Party Professor – April 2016


Social Cues

Helping Our Young Party Hosts Handle Difficult Situations Successfully


Beth Standlee

By Beth Standlee, CEO, TrainerTainment

We ask a lot of ourselves and our teams. Think about it: We put 16-20 year olds in charge of the most important day of a child’s life. Holy cow, when you think of it like that, it’s easy to wonder if we know what we are doing.

These young people are bright. They are informed. They know how to get any answer to any question with a click of a button. What they might not know is all the complexities of human communication. They haven’t be alive as long as someone older, which might mean they don’t have as much experience with the good, bad, and ugly of families.

So let’s look at some of the most common training opportunities that will help your party hosts deliver that superstar service you hope for every day!

There are at least three common awkward party moments that can derail the party experience for a family, the birthday child, and the host. I’d like to tackle the following:

1. What to do about the extra people that show for a party. (Adults and added children like siblings of an invited guest).

2. No-Show Guests. This is always a gut-wrenching situation when classmates and cousins can’t attend a friend’s birthday and the guest of honor is sitting alone with their cake.

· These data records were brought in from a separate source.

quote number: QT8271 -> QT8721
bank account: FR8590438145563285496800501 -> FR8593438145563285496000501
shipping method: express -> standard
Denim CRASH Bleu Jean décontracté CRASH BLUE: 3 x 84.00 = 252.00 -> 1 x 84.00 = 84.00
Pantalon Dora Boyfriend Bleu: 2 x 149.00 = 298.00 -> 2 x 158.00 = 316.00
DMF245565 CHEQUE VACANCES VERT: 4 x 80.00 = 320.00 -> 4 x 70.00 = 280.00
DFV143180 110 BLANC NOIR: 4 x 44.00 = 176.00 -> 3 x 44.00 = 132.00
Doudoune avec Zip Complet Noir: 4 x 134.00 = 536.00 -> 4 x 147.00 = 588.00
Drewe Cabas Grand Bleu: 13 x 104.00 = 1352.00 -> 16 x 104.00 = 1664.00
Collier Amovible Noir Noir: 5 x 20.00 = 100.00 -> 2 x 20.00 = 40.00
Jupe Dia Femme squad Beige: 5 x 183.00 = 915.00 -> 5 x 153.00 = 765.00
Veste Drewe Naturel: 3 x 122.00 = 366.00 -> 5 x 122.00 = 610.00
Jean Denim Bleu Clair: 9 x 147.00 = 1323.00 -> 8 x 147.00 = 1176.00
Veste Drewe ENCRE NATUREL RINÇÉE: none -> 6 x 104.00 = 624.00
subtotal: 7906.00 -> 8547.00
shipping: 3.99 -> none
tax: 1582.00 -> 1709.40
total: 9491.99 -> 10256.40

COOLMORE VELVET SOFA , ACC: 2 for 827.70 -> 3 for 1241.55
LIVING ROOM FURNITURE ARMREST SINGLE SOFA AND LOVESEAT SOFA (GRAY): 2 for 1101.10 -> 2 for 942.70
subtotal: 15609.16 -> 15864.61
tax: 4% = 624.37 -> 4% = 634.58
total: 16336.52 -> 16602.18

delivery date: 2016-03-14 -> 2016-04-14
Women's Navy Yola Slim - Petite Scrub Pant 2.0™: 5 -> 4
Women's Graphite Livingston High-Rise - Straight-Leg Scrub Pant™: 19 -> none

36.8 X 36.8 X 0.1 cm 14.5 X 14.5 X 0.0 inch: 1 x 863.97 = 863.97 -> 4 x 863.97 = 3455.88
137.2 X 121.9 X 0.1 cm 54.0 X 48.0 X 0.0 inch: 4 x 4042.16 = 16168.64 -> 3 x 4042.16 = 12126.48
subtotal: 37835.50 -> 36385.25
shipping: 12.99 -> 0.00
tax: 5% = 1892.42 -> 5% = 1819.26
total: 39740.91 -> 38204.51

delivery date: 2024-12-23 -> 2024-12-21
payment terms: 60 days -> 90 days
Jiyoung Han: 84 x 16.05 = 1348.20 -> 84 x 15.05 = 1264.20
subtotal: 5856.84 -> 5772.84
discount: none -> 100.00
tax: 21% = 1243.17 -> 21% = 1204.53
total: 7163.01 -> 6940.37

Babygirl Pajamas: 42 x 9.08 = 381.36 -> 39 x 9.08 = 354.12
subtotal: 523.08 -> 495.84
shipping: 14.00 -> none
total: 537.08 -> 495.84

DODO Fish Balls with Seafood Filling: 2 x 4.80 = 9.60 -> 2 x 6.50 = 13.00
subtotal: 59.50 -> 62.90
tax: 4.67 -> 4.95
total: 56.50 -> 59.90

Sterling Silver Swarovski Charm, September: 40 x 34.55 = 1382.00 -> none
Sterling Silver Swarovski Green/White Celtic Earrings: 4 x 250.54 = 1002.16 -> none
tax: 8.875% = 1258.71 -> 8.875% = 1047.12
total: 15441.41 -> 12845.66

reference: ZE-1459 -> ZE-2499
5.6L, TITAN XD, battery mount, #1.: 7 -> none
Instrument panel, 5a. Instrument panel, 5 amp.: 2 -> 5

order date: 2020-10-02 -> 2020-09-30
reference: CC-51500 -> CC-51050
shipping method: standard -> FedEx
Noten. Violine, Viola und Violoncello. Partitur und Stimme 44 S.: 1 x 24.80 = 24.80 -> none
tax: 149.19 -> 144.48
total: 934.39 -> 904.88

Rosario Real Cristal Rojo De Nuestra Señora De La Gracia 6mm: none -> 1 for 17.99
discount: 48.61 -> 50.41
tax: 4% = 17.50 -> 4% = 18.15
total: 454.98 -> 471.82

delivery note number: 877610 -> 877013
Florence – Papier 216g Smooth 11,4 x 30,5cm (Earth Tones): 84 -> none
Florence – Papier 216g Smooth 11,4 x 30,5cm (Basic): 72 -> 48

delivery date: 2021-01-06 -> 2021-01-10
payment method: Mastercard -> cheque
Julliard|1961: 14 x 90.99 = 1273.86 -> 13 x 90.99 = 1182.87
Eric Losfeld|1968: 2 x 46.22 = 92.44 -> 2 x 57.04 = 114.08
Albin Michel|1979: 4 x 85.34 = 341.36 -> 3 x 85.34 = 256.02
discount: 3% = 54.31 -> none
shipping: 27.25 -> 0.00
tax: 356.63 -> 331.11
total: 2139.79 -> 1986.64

3. Finally, one of the most awkward moments can be the birthday child who is caught between the strife that might exist between divorced parents.

The extra people scenario is the easiest to handle in my mind. We teach this all the time to party hosts and sales teams around the country. Take a proactive approach and handle this situation up front. During the sales process and/or the pre-party phone call, ask mom or dad what they plan to do with any extra adults or children that attend the party. Asking the question might sound like this:

Center Rep: “Mom, are you expecting any additional adults or siblings for Billy’s party”?

Mom: “I think there may be about five.”

Center Rep: “Great. If you like, I can order an extra pizza and soda for them or advise your party host that you intend for the extra adults and siblings to be on their own for any food or fun. What’s best for you?”

At this time, you’ve done a great job up-selling if the paying parent doesn’t mind including the added guests to the party. If not, you’ve been extremely helpful to this mom because the party host can communicate with the extra adults that they and their uninvited child guests are on their own for food or fun, and that she would be happy to take their order.

This tactic really helps the attending guests and the family who’s on the hook for paying for the party. It’s a superstar service move to include this training for both your hosts and your sales team. The host can reconfirm with the paying party parent once they arrive on the day of the event so that there is no confusion at all about who’s paying for what.

The No-Show Guests problem is always heartbreaking. I’ve heard many hosts share the story of a party where no guests showed. What you have on your hands is a very sad birthday child. This is their day and none of their friends are with them.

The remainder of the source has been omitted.